-- WHAT TO PRODUCE --
The required lines are those that contain "фобии"; pull them out of the data and copy them.

-- DATA RECORDS --

--------------------------------

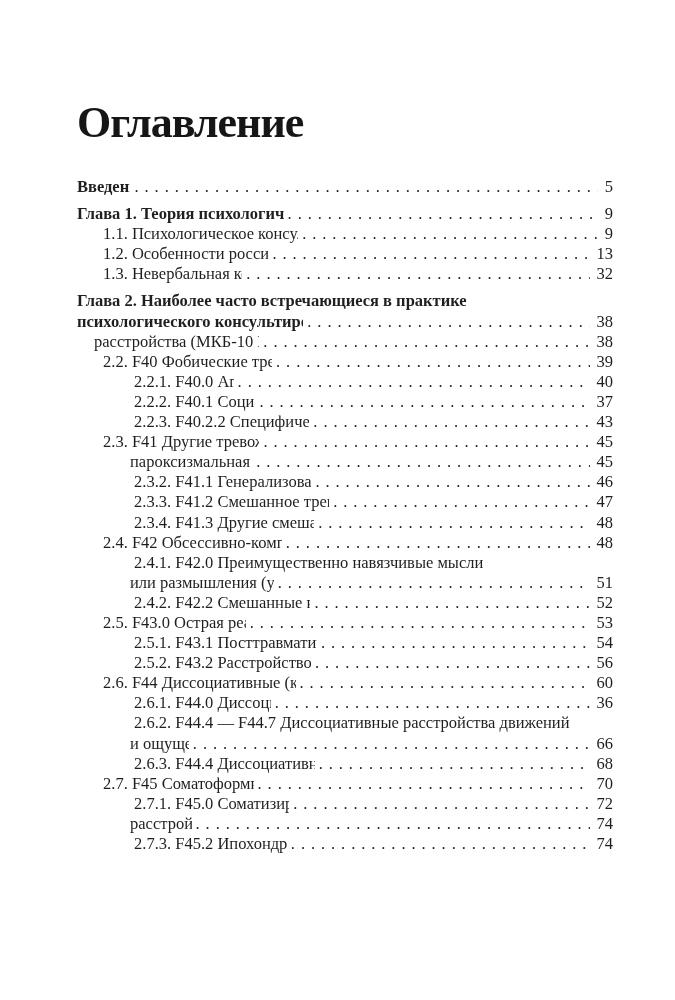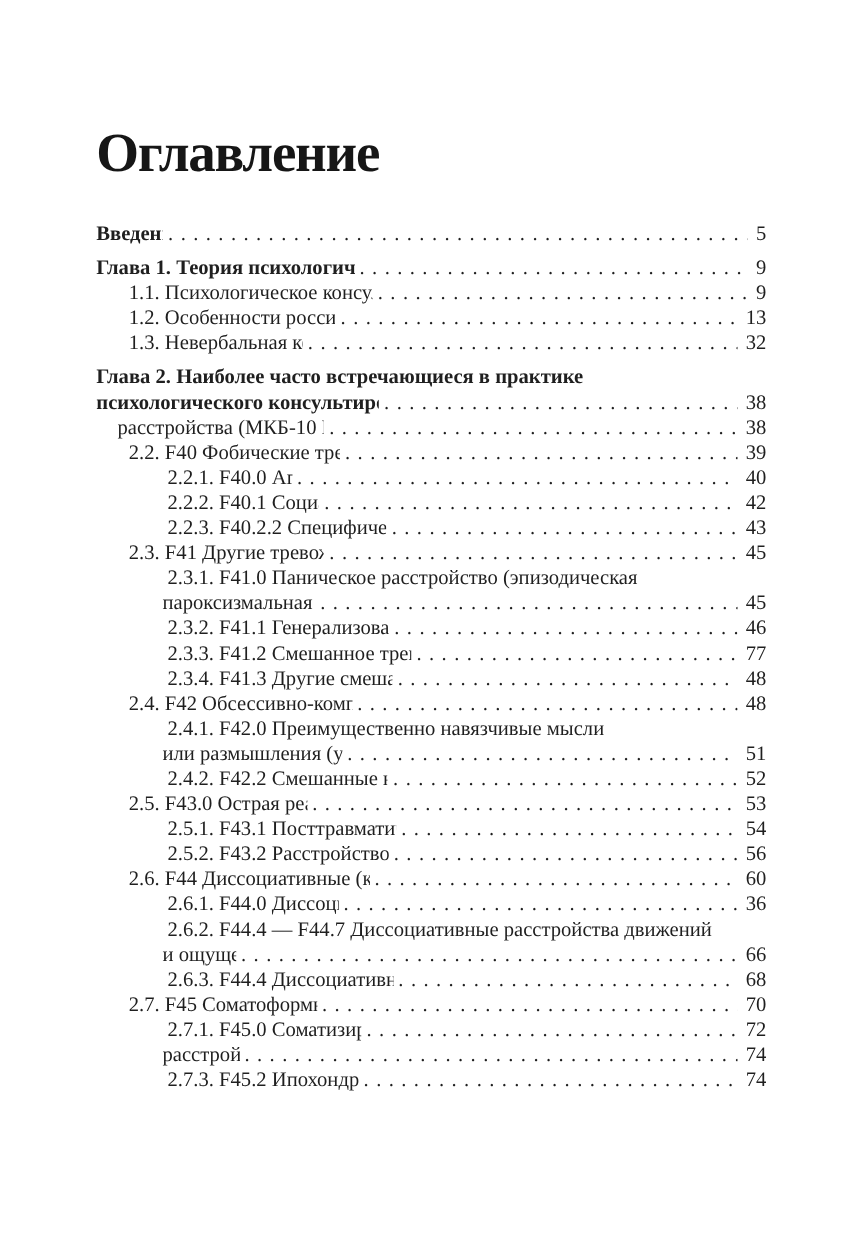--- a/index.html
+++ b/index.html
@@ -124,7 +124,7 @@
         <div class="toc-row lvl2">
           <span class="txt">2.2.2. F40.1 Социальные фобии</span>
           <span class="leader"></span>
-          <span class="page-num">42</span>
+          <span class="page-num">37</span>
         </div>
         <div class="toc-row lvl2">
           <span class="txt">2.2.3. F40.2.2 Специфические (изолированные) фобии</span>

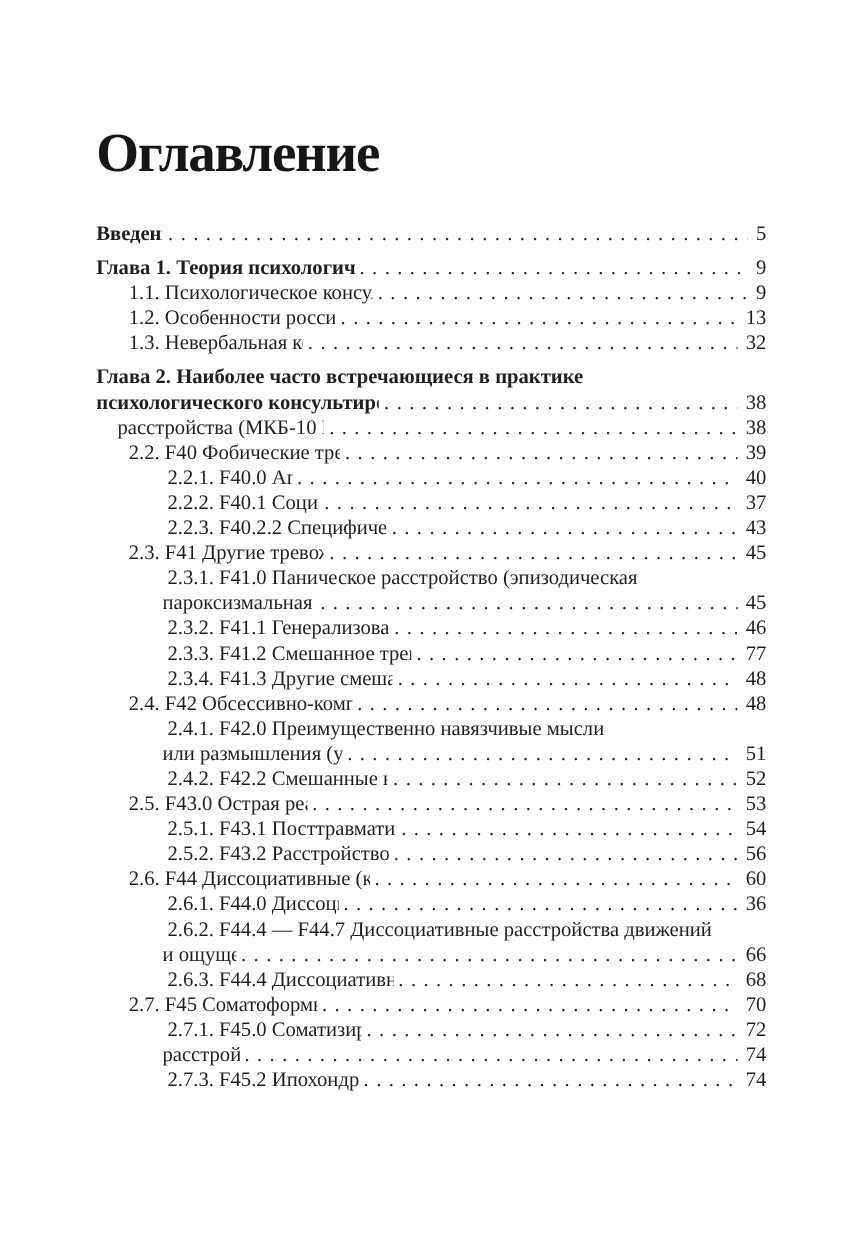--- a/index.html
+++ b/index.html
@@ -136,9 +136,6 @@
           <span class="leader"></span>
           <span class="page-num">45</span>
         </div>
-        <div class="toc-row lvl2">
-          <span class="txt">2.3.1. F41.0 Паническое расстройство (эпизодическая</span>
-        </div>
         <div class="toc-row lvl2 cont">
           <span class="txt">пароксизмальная тревожность)</span>
           <span class="leader"></span>

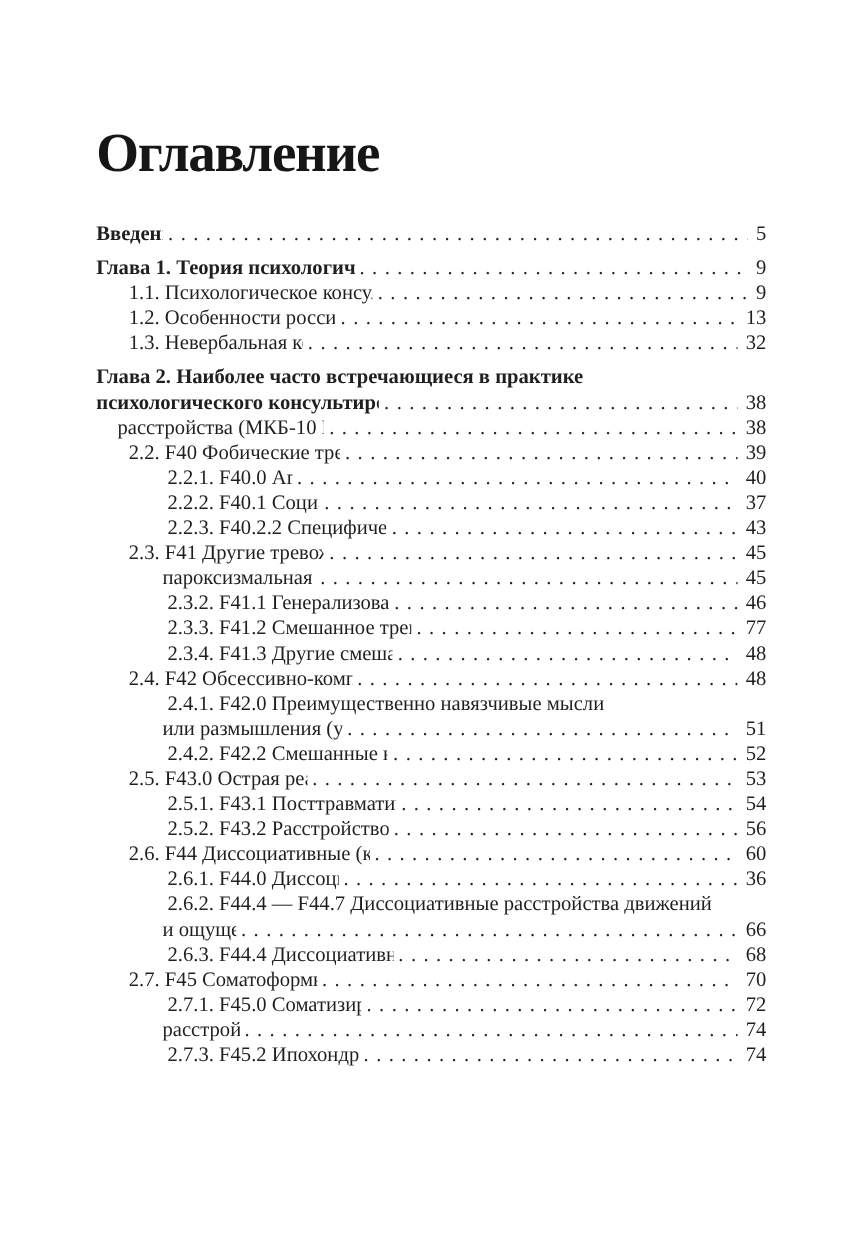--- a/index.html
+++ b/index.html
@@ -149,7 +149,7 @@
         <div class="toc-row lvl2">
           <span class="txt">2.3.3. F41.2 Смешанное тревожное и депрессивное расстройство</span>
           <span class="leader"></span>
-          <span class="page-num">77</span>
+          <span class="page-num">47</span>
         </div>
         <div class="toc-row lvl2">
           <span class="txt">2.3.4. F41.3 Другие смешанные тревожные расстройства</span>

--------------------------------

-- OUTPUT --
           <span class="txt">2.2.2. F40.1 Социальные фобии</span>
           <span class="txt">2.2.3. F40.2.2 Специфические (изолированные) фобии</span>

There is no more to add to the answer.